Knitting is a New Year’s resolution. As is learning embroidery, and how to sew, and how to bake more varieties of bread so I never have to buy a store loaf again. Unlike my good friend Sus, however, I am not so good at keeping resolutions.
This week, I bundled up with Lizzie and braved the cold just long enough two hit up the two craft stores in our area. I bought needles and thread, hoops and yarn, wool felt squares and fabric printer paper. It’s like I’ve become possessed by the crafting demon (which, as I type this, I am picturing as having a giant thimble head and those weird scrapbook scissors for arms). Partly, I will admit, I have been bitten by the creativity bug a-la Amanda Soule, both because of her blog and her amazing little book The Creative Family. The truth is, I find myself fighting the urge to make every single project she describes. By next week.
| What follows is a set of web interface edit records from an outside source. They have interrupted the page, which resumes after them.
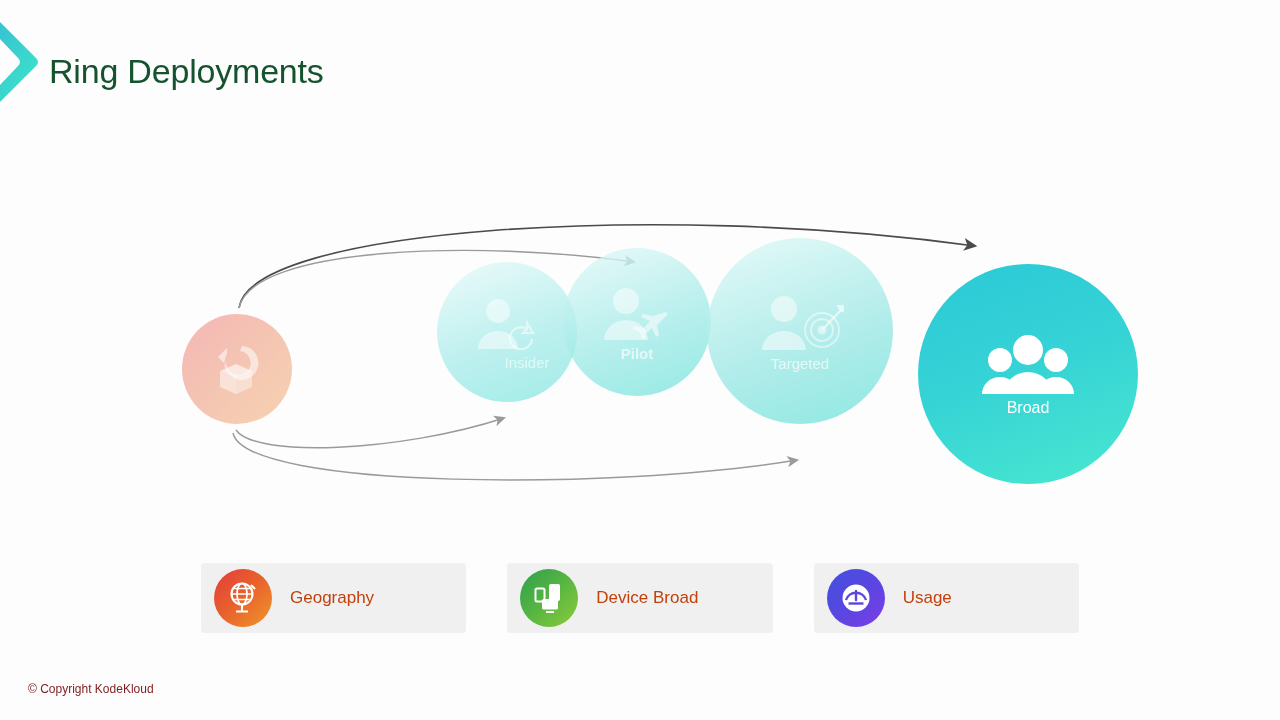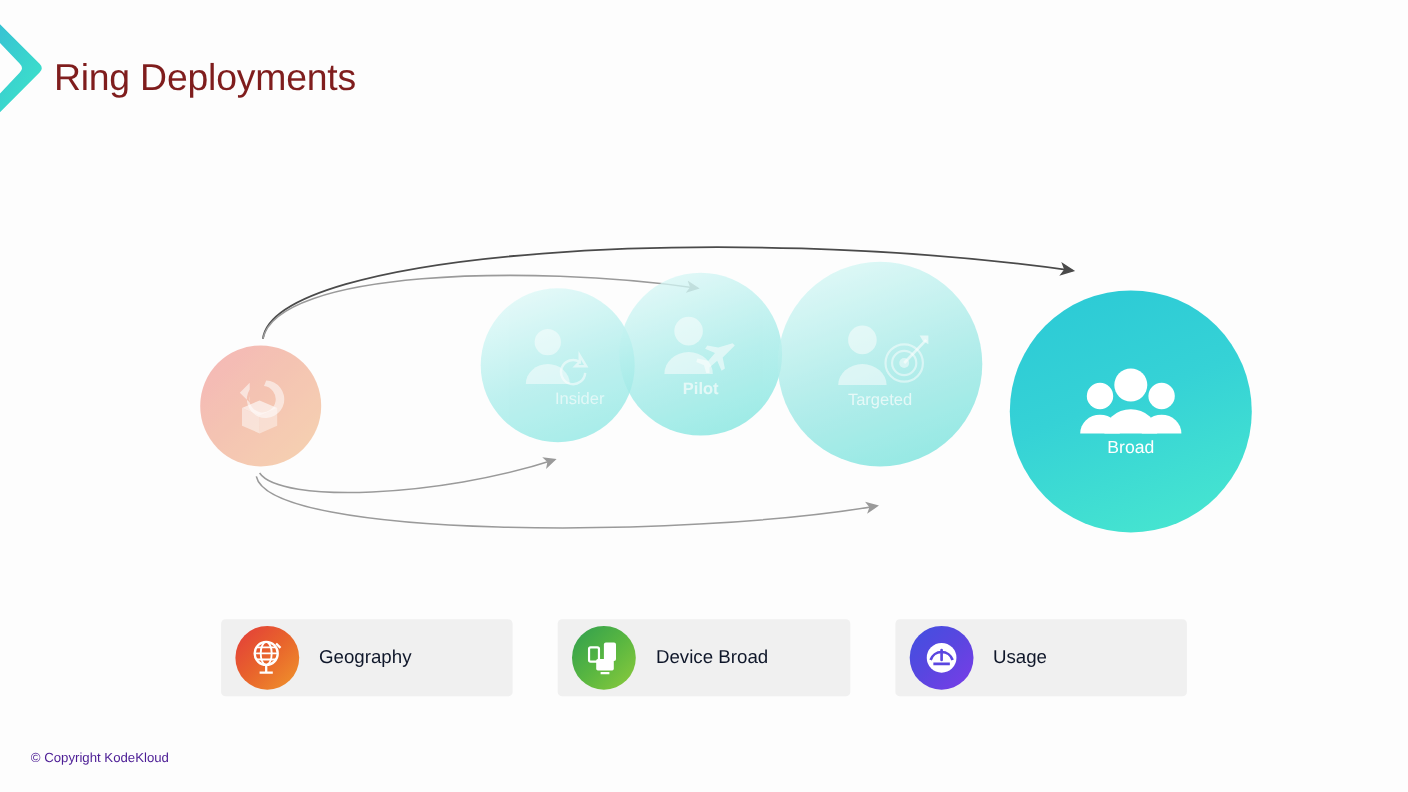--- a/index.html
+++ b/index.html
@@ -24,21 +24,21 @@
     width: 62px;
     height: 100px;
   }
   #page-title {
     position: absolute;
     left: 49px;
     top: 52px;
     font-size: 34px;
     font-weight: 400;
     letter-spacing: -0.2px;
-    color: #7f1d1d;
+    color: #14532d;
     white-space: nowrap;
   }
 
   
   #diagram {
     position: absolute;
     left: 0;
     top: 190px;
     width: 1280px;
     height: 320px;
@@ -154,30 +154,30 @@
     display: flex;
     align-items: center;
     justify-content: center;
   }
   .card-icon.geo  { background: linear-gradient(135deg, #e23b3b 0%, #e8622c 48%, #f0962b 100%); }
   .card-icon.dev  { background: linear-gradient(135deg, #2f9e4f 0%, #58b641 50%, #8dcb3c 100%); }
   .card-icon.use  { background: linear-gradient(135deg, #4050e0 0%, #5a46e0 50%, #7b3ce8 100%); }
   .card-label {
     margin-left: 18px;
     font-size: 17px;
-    color: #0f172a;
+    color: #c2410c;
   }
 
   
   #footer-copyright {
     position: absolute;
     left: 28px;
     top: 682px;
     font-size: 12px;
-    color: #4c1d95;
+    color: #7f1d1d;
   }
 </style>
 </head>
 <body>
 
 <div id="slide">
 
   <svg id="logo-chevron" viewBox="0 0 62 100">
     <defs>
       <linearGradient id="gradLogo" x1="0" y1="0" x2="1" y2="1">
When I walked back into my house after my crafting spree, my arms full of batting and stuffing, fabric and enthusiasm, Justin looked at me in that head-cocked, here-we-go-again way.
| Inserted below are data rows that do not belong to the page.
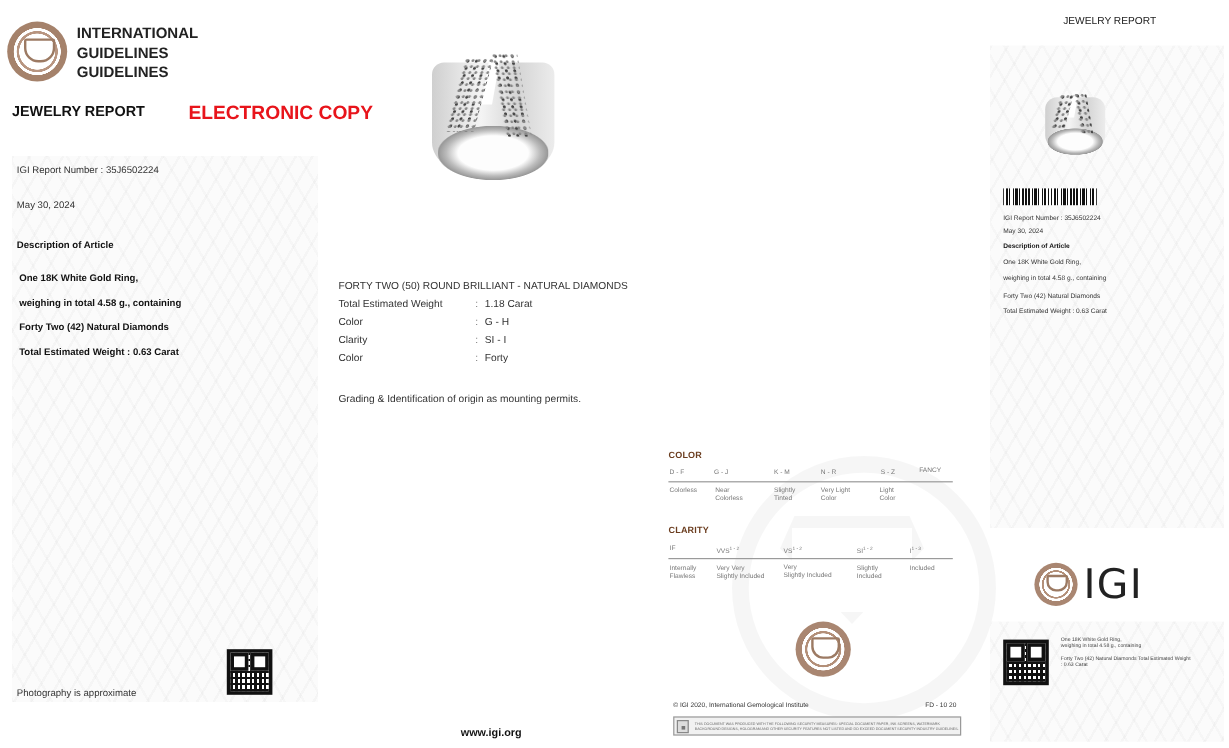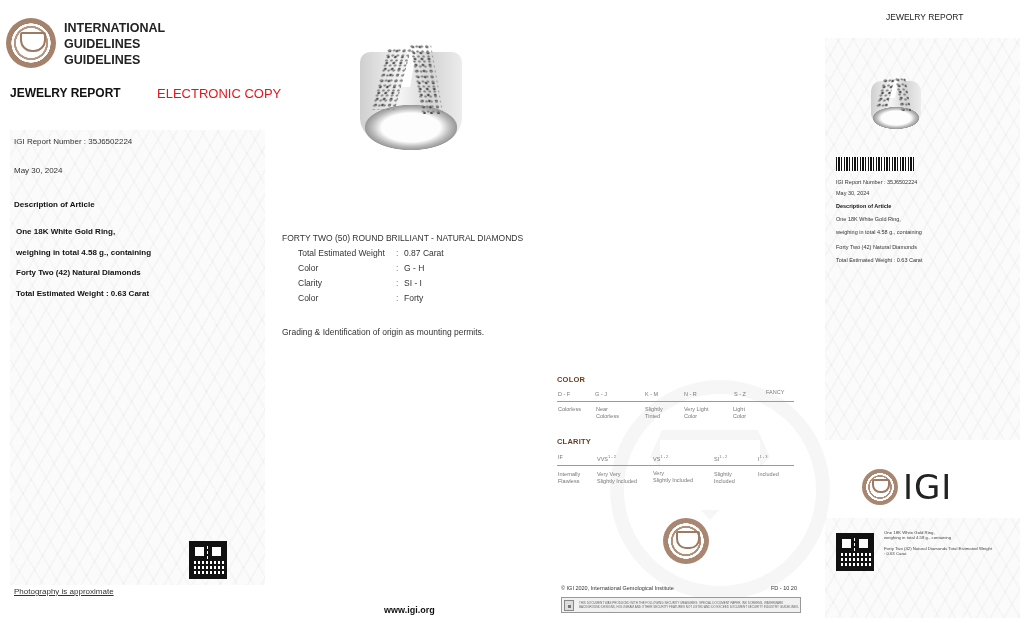--- a/index.html
+++ b/index.html
@@ -14,41 +14,41 @@
   }
   .abs { position: absolute; }
 
   
   .logo-seal { left: 6px; top: 18px; width: 50px; height: 50px; border-radius: 50%;
     background: radial-gradient(circle, #fff 0 42%, #b89580 43% 48%, #fff 49% 55%, #a5826b 56% 100%); }
   .logo-seal::after { content: ""; position: absolute; left: 14px; top: 14px; width: 22px; height: 16px;
     border: 2px solid #9c7a63; border-radius: 2px 2px 12px 12px; }
   .org-name { left: 64px; top: 20px; font-weight: bold; font-size: 12.5px; line-height: 16px; color: #222; }
   .jr-title { left: 10px; top: 86px; font-weight: bold; font-size: 12px; color: #111; }
-  .ecopy { left: 157px; top: 86px; font-weight: normal; font-size: 13px; color: #e8141b; }
+  .ecopy { left: 157px; top: 86px; font-weight: bold; font-size: 16px; color: #e8141b; }
 
   .left-body { left: 10px; top: 130px; width: 255px; height: 455px; }
   .lt { position: absolute; left: 4px; font-size: 8px; color: #333; white-space: nowrap; }
   .lt.b { font-weight: bold; color: #111; }
   .qr { position: absolute; width: 38px; height: 38px; background:
     repeating-linear-gradient(90deg, #111 0 2px, transparent 2px 4px),
     repeating-linear-gradient(0deg, #111 0 2px, #fff 2px 5px); border: 3px solid #111; }
   .qr::before, .qr::after { content: ""; position: absolute; width: 9px; height: 9px; background: #fff; border: 3px solid #111; }
   .qr::before { left: 0; top: 0; } .qr::after { right: 0; top: 0; }
 
   
   .ring { position: absolute; background: linear-gradient(90deg, #cfcfcf, #f4f4f4 40%, #d5d5d5 70%, #ececec); border-radius: 10px 10px 40% 40% / 10px 10px 30% 30%; }
   .ring-inner { position: absolute; background: radial-gradient(ellipse, #fdfdfd 0 45%, #bbb 60%, #999 70%, transparent 72%); }
   .ring-gap { position: absolute; background: #fff; transform: skewX(-10deg); }
   .sparkle { position: absolute; background-image: radial-gradient(circle, #888 0 1px, transparent 1.5px), radial-gradient(circle, #444 0 1px, transparent 1.5px);
     background-size: 5px 5px, 7px 6px; }
 
   .mid { font-size: 8.5px; color: #333; }
   .kv-row { position: absolute; left: 282px; font-size: 8.5px; color: #333; width: 260px; }
-  .kv-row .k { position: absolute; left: 16px; }
+  .kv-row .k { position: absolute; left: 0; }
   .kv-row .sep { position: absolute; left: 114px; color: #777; }
   .kv-row .v { position: absolute; left: 122px; }
 
   
   .scale-h { font-size: 7.5px; font-weight: bold; color: #6b3d1f; letter-spacing: 0.2px; }
   .scale-t { position: absolute; font-size: 5.5px; color: #777; line-height: 7px; white-space: nowrap; }
   .scale-line { position: absolute; height: 1px; background: #9a9a9a; }
   sup.s { font-size: 4px; vertical-align: 3px; }
 
   .watermark { left: 610px; top: 380px; width: 220px; height: 220px; border-radius: 50%;
@@ -97,38 +97,38 @@
 <div class="abs ecopy">ELECTRONIC COPY</div>
 
 <div class="abs left-body pattern">
   <div class="lt" style="top:7px;">IGI Report Number : 35J6502224</div>
   <div class="lt" style="top:36px;">May 30, 2024</div>
   <div class="lt b" style="top:70px;">Description of Article</div>
   <div class="lt b" style="top:97px; left:6px;">One 18K White Gold Ring,</div>
   <div class="lt b" style="top:118px; left:6px;">weighing in total 4.58 g., containing</div>
   <div class="lt b" style="top:138px; left:6px;">Forty Two (42) Natural Diamonds</div>
   <div class="lt b" style="top:159px; left:6px;">Total Estimated Weight : 0.63 Carat</div>
-  <div class="lt" style="top:457px;text-decoration:underline;">Photography is approximate</div>
+  <div class="lt" style="top:443px;">Photography is approximate</div>
   <div class="qr" style="left:179px; top:411px;"></div>
 </div>
 
 <div class="abs" style="left:355px; top:40px; width:115px; height:115px;">
   <div class="ring" style="left:5px; top:12px; width:102px; height:95px;"></div>
   <div class="ring-inner" style="left:10px; top:65px; width:92px; height:45px;"></div>
   <div class="ring-gap" style="left:50px; top:2px; width:9px; height:45px;"></div>
   <div class="sparkle" style="left:24px; top:8px; width:24px; height:62px; transform:skewX(-15deg);"></div>
   <div class="sparkle" style="left:60px; top:4px; width:22px; height:70px; transform:skewX(10deg);"></div>
 </div>
 
 <div class="abs mid" style="left:282px; top:233px;">FORTY TWO (50) ROUND BRILLIANT - NATURAL DIAMONDS</div>
 
 <div class="kv-row" style="top:248px;">
   <span class="k">Total Estimated Weight</span>
   <span class="sep">:</span>
-  <span class="v">0.87 Carat</span>
+  <span class="v">1.18 Carat</span>
 </div>
 <div class="kv-row" style="top:263px;">
   <span class="k">Color</span>
   <span class="sep">:</span>
   <span class="v">G - H</span>
 </div>
 <div class="kv-row" style="top:278px;">
   <span class="k">Clarity</span>
   <span class="sep">:</span>
   <span class="v">SI - I</span>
“What?!” I said, with righteousness oozing from my lightened wallet.
“Nothing, nothing,” he responded. And busied himself with unloading the dishwasher.
I know what the look was, however, because it happens every January, when I spark up a bunch if important resolutions: i.e. “I must buy everything else I need for yoga because I am going to get serious about making time for me to practice at home now” (blankets and blocks are currently collecting dust in my closet); I am going to teach Noah everything there is to know about Shakespeare (kids Shakespeare books were just rediscovered in my quest to create a closet just for, uh, crafts); I am going to get nifty gadgets and read great books about organization and home management (oh, bother, I don’t even know where that stuff went). You get the idea.
So I get why there is some, um, doubt when it comes to my ability to stick to these silly little resolutions. Except for one thing: I need them. It occurred to me, during the whole if-you-rub-a-neti-pot-will-a-genie-appear plague weeks at our house, that I was amazingly happy to not be running around, on this committee or that one, or spending oodles of energy outside our four walls (although a little fresh air would have been nice). And because of that, I’ve cut. And cut. And cut some more. I needed the space to just be with Justin and our three little people
—whom I am always with, but not with, if that makes sense—and to get back to that basic love of sharing time, and discovery, with my family.
Enter knitting and all the rest. I still need something to do for me, some time to sneak in a project or create something new, and these artistic (or not-so artistic, if you look at my attempts) outlets just may fit the bill. I am envisioning nights by the fire: baby asleep, boys tucked into their rooms, just knitting away as Justin reads beside me.
And I am leaving out how the baby will always wake up crying until she is nursing and the boys will come down once, or six times, needing water and more toast or just another hug until I’m too tired to make even a stitch.
And I am leaving out the fact that I will probably hurl that insolent ball of yarn across the room many more times before it is over, because tonight, in this quiet house, the snow is falling in huge flakes out my window. I am warm and still by the fire.
And I am okay taking a deep breath and saying, I am going to try.